Но воротимся вновь в Якирск, в «приют Стражи», в наш солнечный шестиэтажный шатер… Целый цикл заметок в боевом листке состряпал я о людях и нравах нашей казармы. Ах, как легко дышится в нашей казармушке, объятой свеченьем любви и согласия! Здесь я ожидаемо обнаружил только своих, пархов – и не примитивно по крови (изжил себя этот метод-то!), а по массе параметров, ментально. Поэтому хорошо, тихо. Ни малейших раздоров. Отсутствие наливок. Никаких, блюх, дриад. Стража, учеба, отдых, питание. Книги, дискуссии. Настольные игры. Карманный бильярд. Идиллия! Райское прозябение! Кроме того, не забывайте, кто сопел под боком в Могучей Рати – соплячье несносное, желторотное,недопески. В снежки им баловаться да в хлеборезку ломиться – сахарку выпрашивать. А тут вкруг меня описанным Квадратом жили Стражи – серьезные, суровые мужики, старожилы, прокаленные пустыней и ответственностью. Силачи – за пейсы себя из песка вытаскивали! Хоть сейчас легенды слагай – зубами гири выжимают и разорванный провод соединяют. Естественно, устои. Сплочение. Коллективная значимость. «Сламу аразов наперекор – крепи сторожевую спайку!»

Непросто было разгадать строгий рисунок, красоту распорядка этой жизни, По кругу: в караул, спать, поел, выучил столько-то строк, в караул – всенощно бдеть. А когда же вы думаете? А мы завсегда думаем. Тяжелый стоячий труд. А банный ритм! Дни от помывки считали, как от катарсиса. День от Бани шмосьмой… Строем в микву! Я был «хадашонок» – новенький, несмышленыш, впавший в гнездо, но мною не помыкали, а всем миром радушно просвещали. Разве можно сравнить совершенно безумные безграмотные «информации» в Могучрати, обыкновенно по обычаю орусов-ломоносов заканчивавшиеся переломом переносицы («в нюх, по калке!») у оратора-татарвы – с интереснейшими, насыщенными общими беседами в Лазаревской комнате, где дух парит, попахивает. Здесь все свои. Все ласковы, на «ты», готовы помочь ради Лазаря, поддержать, подсказать. Родня! Чуть ли не пирожки пекут и угощают. Тут даже хлеб не режут, нет тут кислой чернухи, караваев черствых. Есть «пита» – такая мягкая лепешка, которую сворачивают в свиток и внутрь запихивают овощные очистки и мясные обрезки – скромную здоровую снедь. Доброта, пита. Товарищеское харчевание!
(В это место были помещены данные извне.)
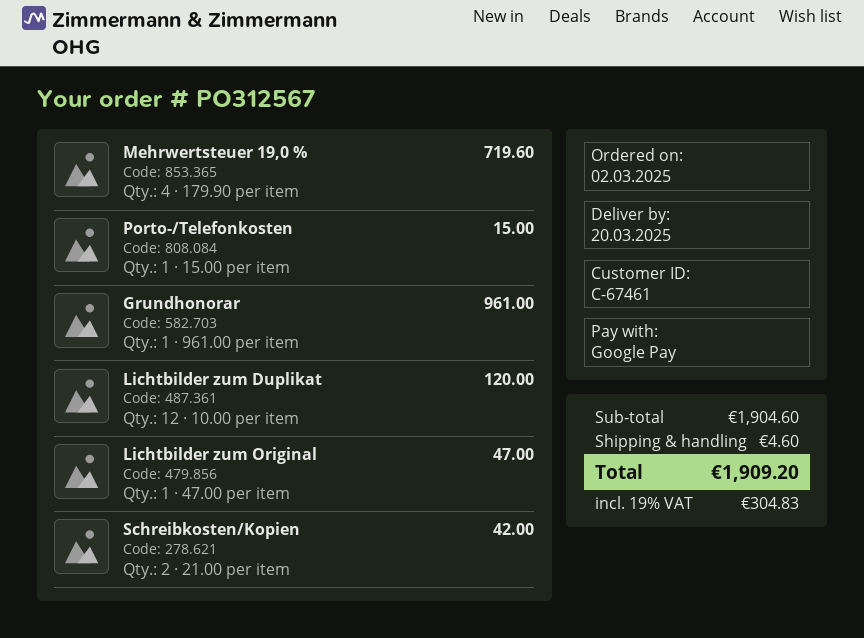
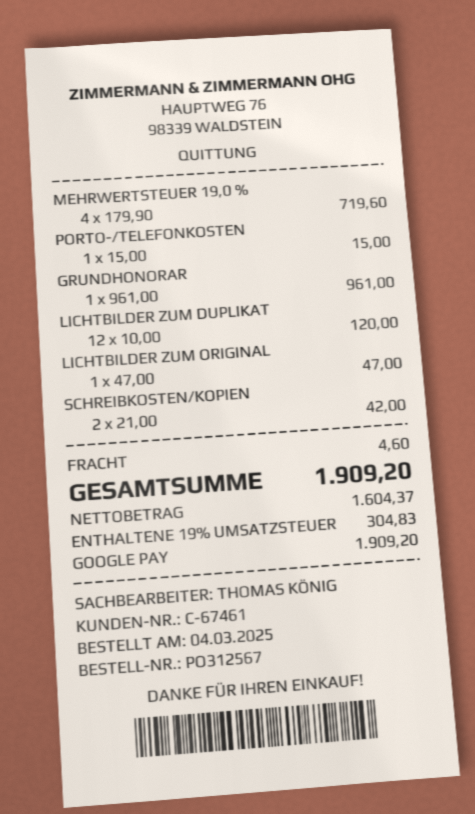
order date: 2025-03-02 -> 2025-03-04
В казарме вообще царили дружелюбие и добрые нравы. Люди казармы – ух, эти милые, сердечные лица. Пархи-цветы – «прахим». Не зря и звенья так назывались: «незабудки», «лютики», «астры», «васильки». На дверях комнат были нарисованы они, где жили мы – стражи Садов, на здешнем жаргоне – садовникеры. На погонах у нас серебряные листочки и ягоды – звания. Мы ходим по сменам сторожить Сады от их обитателей. Нас пестует офицерство – отцы-командиры. Угловатая застенчивость этих немолодых людей, трогательная обаятельность, сердцеприимство, самозабвенный труд по выведению смены… Бывало, смотрю на дружинном смотре на личину полковника Леви – просто аполлонические лучи от него исходят. Свет добра вроде. А обращение!.. Человеческое, слишком (шибко) человеческое! Мягко сказал… Улыбаясь заметил… Иногда напустит эгиду суровости, да не выдержит и подмигнет: «Эх, жимолость, жимолость!» Или зовет меня зампотылу подполковник Рувим и – просительно: «Голубчик, не сочти за труд, сослужи службу, зашей мне карман». Показал – как. Я испоганил, руки-дырки. Утешил: «Да не казнись, сынок… Со всяким случается…» По-семейному так. В два часа пополудни в штабе играли на клавикордах. Повсюду читают вслух, ложки отливают, рисуют, выпиливают по древу – прямо телем-телемок! И писать – пиши на здоровье. Хоть на Кафедру, хоть куда. Этюды, опыты. Сколько влезет. Вдоль и поперек. Все дозволено. Никто не требует дневник, не грозит колом. И я пишу. Пишу, а зачем – все сгинет, пропадет… Никто мои записки коллеге Савельичу не передаст. Думаю, они оседают на полочке у замполита Авимелеха, он их складирует, подшивает (письма «на Кафедру»), может быть, раскрашивает эпистолы кисточкой и почитывает за вечерним чефиром. Да а кому вообще нужно то, что я пишу, эта «ильня», посюсторонние реляции, сей бедный бред с жалкими виденьями, выплеснутый на противень боевого листка, плохо пропеченное тесто текста… Один раз перепутал и просто пласт интимнейших цитат из сокровенного блокнота вывесил на стенке. Реакции – никакой. Прочли, почесались, прошли. Майор Авимелех содрал и уволок. Туда и дорога. Ну их к Храму!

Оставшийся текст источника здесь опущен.